| Aim of the exercise |
Drop every picture. Return the rest of the entries exactly.

■ ■ ■ ■ ■

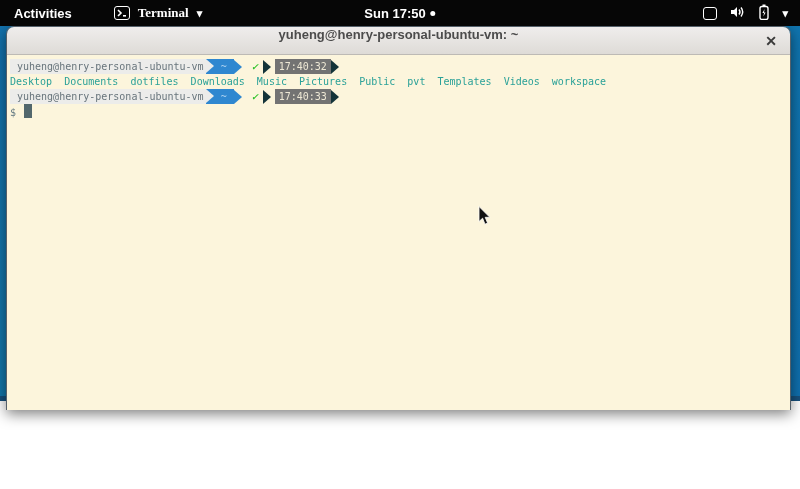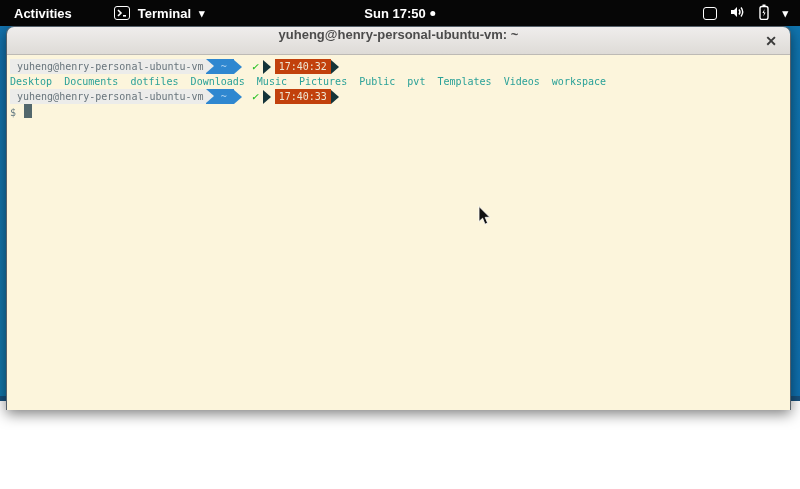--- a/index.html
+++ b/index.html
@@ -14,21 +14,21 @@
     background:#17517e;
   }
 
   
   .topbar {
     position:absolute; top:0; left:0; right:0; height:26px;
     background:#060606; color:#ffffff; display:flex; align-items:center;
     font-size:13px; font-weight:bold; z-index:30;
   }
   .activities { margin-left:10px; padding:0 4px; cursor:default; }
-  .app-launcher { display:flex; align-items:center; gap:8px; margin-left:38px; }
+  .app-launcher { display:flex; align-items:center; gap:8px; margin-left:38px;font-family:Liberation Serif, serif; }
   .term-icon {
     width:16px; height:14px; border:1.6px solid #fff; border-radius:3px;
     display:flex; align-items:center; justify-content:center;
   }
   .chev { font-size:11px; line-height:1; }
   .clock-area {
     position:absolute; left:50%; transform:translateX(-50%);
     display:flex; align-items:center; gap:5px;
   }
   .notif-dot { width:5px; height:5px; border-radius:50%; background:#fff; }
@@ -67,21 +67,21 @@
   .seg-path { background:#2f87d0; color:#aed2f0; position:relative; padding:0 7px 0 15px; }
   .seg-path::before {
     content:""; position:absolute; left:0; top:0; width:0; height:0;
     border-top:7.5px solid transparent; border-bottom:7.5px solid transparent;
     border-left:8px solid #ececea;
   }
   .tri { width:0; height:0; border-top:7.5px solid transparent; border-bottom:7.5px solid transparent; }
   .tri-blue { border-left:8px solid #2f87d0; }
   .tri-dark { border-left:8px solid #143439; }
   .check { color:#2fc32a; font-weight:bold; font-style:italic; margin:0 5px 0 10px; }
-  .seg-time { background:#c2410c; color:#eee8d5; padding:0 4px; }
+  .seg-time { background:#737373; color:#eee8d5; padding:0 4px; }
   .lead-gap { width:4px; }
   .dollar { margin-right:8px; }
   .cmd { color:#859900; }
   .ls-line { color:#2aa198; }
   .cursor-block {
     display:inline-block; width:8px; height:14px; background:#52676c;
     vertical-align:text-bottom;
   }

■ ■ ■ ■ ■

| Solution to this exercise |
--- a/index.html
+++ b/index.html
@@ -14,21 +14,21 @@
     background:#17517e;
   }
 
   
   .topbar {
     position:absolute; top:0; left:0; right:0; height:26px;
     background:#060606; color:#ffffff; display:flex; align-items:center;
     font-size:13px; font-weight:bold; z-index:30;
   }
   .activities { margin-left:10px; padding:0 4px; cursor:default; }
-  .app-launcher { display:flex; align-items:center; gap:8px; margin-left:38px; }
+  .app-launcher { display:flex; align-items:center; gap:8px; margin-left:38px;font-family:Liberation Serif, serif; }
   .term-icon {
     width:16px; height:14px; border:1.6px solid #fff; border-radius:3px;
     display:flex; align-items:center; justify-content:center;
   }
   .chev { font-size:11px; line-height:1; }
   .clock-area {
     position:absolute; left:50%; transform:translateX(-50%);
     display:flex; align-items:center; gap:5px;
   }
   .notif-dot { width:5px; height:5px; border-radius:50%; background:#fff; }
@@ -67,21 +67,21 @@
   .seg-path { background:#2f87d0; color:#aed2f0; position:relative; padding:0 7px 0 15px; }
   .seg-path::before {
     content:""; position:absolute; left:0; top:0; width:0; height:0;
     border-top:7.5px solid transparent; border-bottom:7.5px solid transparent;
     border-left:8px solid #ececea;
   }
   .tri { width:0; height:0; border-top:7.5px solid transparent; border-bottom:7.5px solid transparent; }
   .tri-blue { border-left:8px solid #2f87d0; }
   .tri-dark { border-left:8px solid #143439; }
   .check { color:#2fc32a; font-weight:bold; font-style:italic; margin:0 5px 0 10px; }
-  .seg-time { background:#c2410c; color:#eee8d5; padding:0 4px; }
+  .seg-time { background:#737373; color:#eee8d5; padding:0 4px; }
   .lead-gap { width:4px; }
   .dollar { margin-right:8px; }
   .cmd { color:#859900; }
   .ls-line { color:#2aa198; }
   .cursor-block {
     display:inline-block; width:8px; height:14px; background:#52676c;
     vertical-align:text-bottom;
   }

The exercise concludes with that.